A certified corporate wellness coach and author of "Healthy Choices for a Healthy Life," Heidi has entered Team Golightly in the Relay for Life fundraiser on Sunday, April 1.

"There are so many things we can control through good nutrition that greatly reduce the odds of getting cancer," she says, challenging all relay captains to serve only healthy foods at this event, which raises awareness on prevention of the disease.

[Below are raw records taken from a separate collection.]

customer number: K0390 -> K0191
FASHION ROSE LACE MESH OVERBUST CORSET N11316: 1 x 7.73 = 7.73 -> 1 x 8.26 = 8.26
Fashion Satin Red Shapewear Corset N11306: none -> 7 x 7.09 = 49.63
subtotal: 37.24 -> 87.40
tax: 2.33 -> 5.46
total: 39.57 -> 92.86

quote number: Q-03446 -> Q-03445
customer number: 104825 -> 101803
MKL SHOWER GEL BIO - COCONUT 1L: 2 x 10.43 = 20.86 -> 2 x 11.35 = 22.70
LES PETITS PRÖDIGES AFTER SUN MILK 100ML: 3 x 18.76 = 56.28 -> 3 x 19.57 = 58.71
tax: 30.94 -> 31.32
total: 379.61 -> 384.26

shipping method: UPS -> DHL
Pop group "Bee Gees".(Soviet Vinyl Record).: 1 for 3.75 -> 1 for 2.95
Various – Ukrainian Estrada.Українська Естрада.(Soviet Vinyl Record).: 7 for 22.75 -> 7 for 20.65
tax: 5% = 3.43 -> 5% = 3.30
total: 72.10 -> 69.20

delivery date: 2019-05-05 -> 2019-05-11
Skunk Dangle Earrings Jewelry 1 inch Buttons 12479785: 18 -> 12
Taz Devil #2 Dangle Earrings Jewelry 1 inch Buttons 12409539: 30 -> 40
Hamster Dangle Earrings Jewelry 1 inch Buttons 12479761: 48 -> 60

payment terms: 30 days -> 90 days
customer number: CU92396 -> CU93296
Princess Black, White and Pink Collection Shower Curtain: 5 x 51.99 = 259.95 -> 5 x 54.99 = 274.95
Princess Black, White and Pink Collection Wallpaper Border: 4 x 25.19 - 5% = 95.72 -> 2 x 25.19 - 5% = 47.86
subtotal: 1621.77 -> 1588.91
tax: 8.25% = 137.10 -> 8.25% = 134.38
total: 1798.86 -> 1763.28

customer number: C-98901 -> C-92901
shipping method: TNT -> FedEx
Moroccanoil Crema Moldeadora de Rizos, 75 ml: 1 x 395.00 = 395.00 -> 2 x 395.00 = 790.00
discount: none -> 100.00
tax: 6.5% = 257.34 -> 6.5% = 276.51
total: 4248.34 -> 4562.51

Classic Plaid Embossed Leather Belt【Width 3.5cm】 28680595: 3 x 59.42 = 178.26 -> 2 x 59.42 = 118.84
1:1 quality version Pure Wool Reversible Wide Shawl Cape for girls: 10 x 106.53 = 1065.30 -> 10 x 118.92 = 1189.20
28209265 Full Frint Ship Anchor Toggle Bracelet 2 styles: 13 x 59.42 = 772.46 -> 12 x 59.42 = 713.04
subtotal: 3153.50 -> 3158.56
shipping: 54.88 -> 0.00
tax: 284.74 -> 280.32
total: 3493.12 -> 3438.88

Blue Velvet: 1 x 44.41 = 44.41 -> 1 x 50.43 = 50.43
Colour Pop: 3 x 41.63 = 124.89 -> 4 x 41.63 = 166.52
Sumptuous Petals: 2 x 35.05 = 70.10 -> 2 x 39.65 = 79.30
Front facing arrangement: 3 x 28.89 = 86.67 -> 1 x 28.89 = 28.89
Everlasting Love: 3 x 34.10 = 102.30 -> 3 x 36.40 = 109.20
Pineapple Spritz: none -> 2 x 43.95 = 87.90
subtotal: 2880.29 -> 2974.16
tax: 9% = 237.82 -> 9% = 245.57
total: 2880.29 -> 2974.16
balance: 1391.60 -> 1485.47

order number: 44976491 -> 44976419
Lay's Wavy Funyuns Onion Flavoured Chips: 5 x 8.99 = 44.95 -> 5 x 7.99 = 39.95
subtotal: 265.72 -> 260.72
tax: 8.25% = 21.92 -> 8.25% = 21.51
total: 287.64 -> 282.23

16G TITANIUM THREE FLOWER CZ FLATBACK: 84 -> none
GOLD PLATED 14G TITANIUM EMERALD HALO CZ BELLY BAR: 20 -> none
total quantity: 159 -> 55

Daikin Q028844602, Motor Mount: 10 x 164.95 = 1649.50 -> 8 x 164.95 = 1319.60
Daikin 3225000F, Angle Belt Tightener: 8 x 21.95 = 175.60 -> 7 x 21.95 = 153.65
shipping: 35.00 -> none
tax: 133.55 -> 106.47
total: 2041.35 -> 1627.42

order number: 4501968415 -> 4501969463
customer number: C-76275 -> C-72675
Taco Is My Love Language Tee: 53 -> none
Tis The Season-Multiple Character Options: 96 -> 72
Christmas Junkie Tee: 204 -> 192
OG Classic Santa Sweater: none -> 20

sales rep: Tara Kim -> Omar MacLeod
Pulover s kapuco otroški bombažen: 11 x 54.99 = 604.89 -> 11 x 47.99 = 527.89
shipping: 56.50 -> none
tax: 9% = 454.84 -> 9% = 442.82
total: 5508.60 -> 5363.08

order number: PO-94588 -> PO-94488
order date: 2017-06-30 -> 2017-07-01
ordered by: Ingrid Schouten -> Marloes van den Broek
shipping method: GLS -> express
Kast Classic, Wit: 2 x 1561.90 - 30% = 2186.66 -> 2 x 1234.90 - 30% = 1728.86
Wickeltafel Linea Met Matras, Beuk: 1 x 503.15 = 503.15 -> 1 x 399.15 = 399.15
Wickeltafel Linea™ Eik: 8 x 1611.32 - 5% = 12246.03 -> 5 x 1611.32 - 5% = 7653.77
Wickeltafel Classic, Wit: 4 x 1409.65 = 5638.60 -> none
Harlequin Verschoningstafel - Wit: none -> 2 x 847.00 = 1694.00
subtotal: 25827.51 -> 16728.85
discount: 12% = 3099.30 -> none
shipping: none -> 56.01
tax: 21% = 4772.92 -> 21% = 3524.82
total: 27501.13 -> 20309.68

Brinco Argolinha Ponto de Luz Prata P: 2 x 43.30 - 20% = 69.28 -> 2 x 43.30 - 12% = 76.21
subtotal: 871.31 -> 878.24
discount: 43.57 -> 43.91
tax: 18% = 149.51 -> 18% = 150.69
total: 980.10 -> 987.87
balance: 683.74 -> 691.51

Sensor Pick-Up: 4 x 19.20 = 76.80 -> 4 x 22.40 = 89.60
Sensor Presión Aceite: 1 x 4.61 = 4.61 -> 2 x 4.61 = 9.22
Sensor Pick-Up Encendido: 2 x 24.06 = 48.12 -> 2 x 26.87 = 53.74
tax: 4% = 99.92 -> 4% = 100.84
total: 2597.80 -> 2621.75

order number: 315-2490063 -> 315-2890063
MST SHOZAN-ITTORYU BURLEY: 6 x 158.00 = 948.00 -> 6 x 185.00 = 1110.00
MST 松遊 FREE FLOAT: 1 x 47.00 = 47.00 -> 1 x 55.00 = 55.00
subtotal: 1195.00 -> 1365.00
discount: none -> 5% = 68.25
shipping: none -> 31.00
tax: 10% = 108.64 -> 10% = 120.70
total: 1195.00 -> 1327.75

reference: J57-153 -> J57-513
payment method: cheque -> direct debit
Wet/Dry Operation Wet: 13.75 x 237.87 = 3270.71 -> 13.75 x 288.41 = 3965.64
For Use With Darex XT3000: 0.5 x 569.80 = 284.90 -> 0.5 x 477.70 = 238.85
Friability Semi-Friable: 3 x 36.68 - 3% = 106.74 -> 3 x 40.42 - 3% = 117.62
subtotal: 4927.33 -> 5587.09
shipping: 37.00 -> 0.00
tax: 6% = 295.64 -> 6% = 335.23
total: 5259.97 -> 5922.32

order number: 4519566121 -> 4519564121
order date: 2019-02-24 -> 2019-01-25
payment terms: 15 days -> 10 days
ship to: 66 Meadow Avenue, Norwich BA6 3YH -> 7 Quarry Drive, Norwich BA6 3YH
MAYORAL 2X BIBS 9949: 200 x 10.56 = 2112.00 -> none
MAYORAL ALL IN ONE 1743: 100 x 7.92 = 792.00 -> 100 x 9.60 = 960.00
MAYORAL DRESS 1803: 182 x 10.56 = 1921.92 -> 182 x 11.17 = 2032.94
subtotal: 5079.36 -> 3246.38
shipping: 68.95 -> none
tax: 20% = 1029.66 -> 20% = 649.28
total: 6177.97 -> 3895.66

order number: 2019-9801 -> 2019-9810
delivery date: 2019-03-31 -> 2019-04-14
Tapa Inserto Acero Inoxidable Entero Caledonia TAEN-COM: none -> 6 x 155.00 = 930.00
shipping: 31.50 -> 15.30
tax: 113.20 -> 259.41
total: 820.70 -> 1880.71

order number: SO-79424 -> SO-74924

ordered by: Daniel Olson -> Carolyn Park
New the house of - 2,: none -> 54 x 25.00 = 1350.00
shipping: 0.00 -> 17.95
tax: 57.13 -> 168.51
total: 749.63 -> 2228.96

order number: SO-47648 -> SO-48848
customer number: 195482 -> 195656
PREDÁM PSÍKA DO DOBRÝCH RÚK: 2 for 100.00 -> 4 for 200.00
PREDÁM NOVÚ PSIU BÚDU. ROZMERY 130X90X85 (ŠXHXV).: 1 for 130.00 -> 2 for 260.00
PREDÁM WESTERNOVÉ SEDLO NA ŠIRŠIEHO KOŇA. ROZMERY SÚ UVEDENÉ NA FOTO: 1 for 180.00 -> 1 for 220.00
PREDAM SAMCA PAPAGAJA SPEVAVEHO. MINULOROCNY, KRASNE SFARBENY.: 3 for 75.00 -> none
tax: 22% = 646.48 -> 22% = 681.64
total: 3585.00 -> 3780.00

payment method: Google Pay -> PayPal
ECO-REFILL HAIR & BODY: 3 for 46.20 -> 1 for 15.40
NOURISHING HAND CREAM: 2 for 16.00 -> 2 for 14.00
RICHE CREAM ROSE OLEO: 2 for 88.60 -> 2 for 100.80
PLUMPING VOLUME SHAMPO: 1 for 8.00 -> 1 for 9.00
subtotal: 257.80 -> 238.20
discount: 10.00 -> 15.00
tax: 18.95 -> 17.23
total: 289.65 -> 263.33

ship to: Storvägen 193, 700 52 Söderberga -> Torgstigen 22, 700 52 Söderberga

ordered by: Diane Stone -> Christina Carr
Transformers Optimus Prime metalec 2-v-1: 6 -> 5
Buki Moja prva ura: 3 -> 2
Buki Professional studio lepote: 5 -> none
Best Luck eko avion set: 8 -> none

Her team will host a healthy food cook-off at the Bottle Cap Lounge, 1128 Simonton St. from 5 to 7 p.m. on April 1. Cooks may register now to bring a tray with 50 bite-size servings of healthy appetizers or main dishes or desserts to become eligible for a best-dish grand prize in each category. Fee is $10 per entry and the deadline is March 20. Judges pay $10 in advance or $15 at the event to sample all dishes and vote for their favorites. Only 50 tickets will be sold.

Dishes must be prepared in advance and delivered to the BottleCap by 4:45 p.m. the day of the event. Entries should include enough "tastes" for at least 50 judges. Participants should register by Tuesday, March 20, to compete.

Contact Heidi at 294-2326 or Heidi_golightly@yahoo.com to register. Advance judging tickets are on sale at White Street Healing Arts, 1217 White St.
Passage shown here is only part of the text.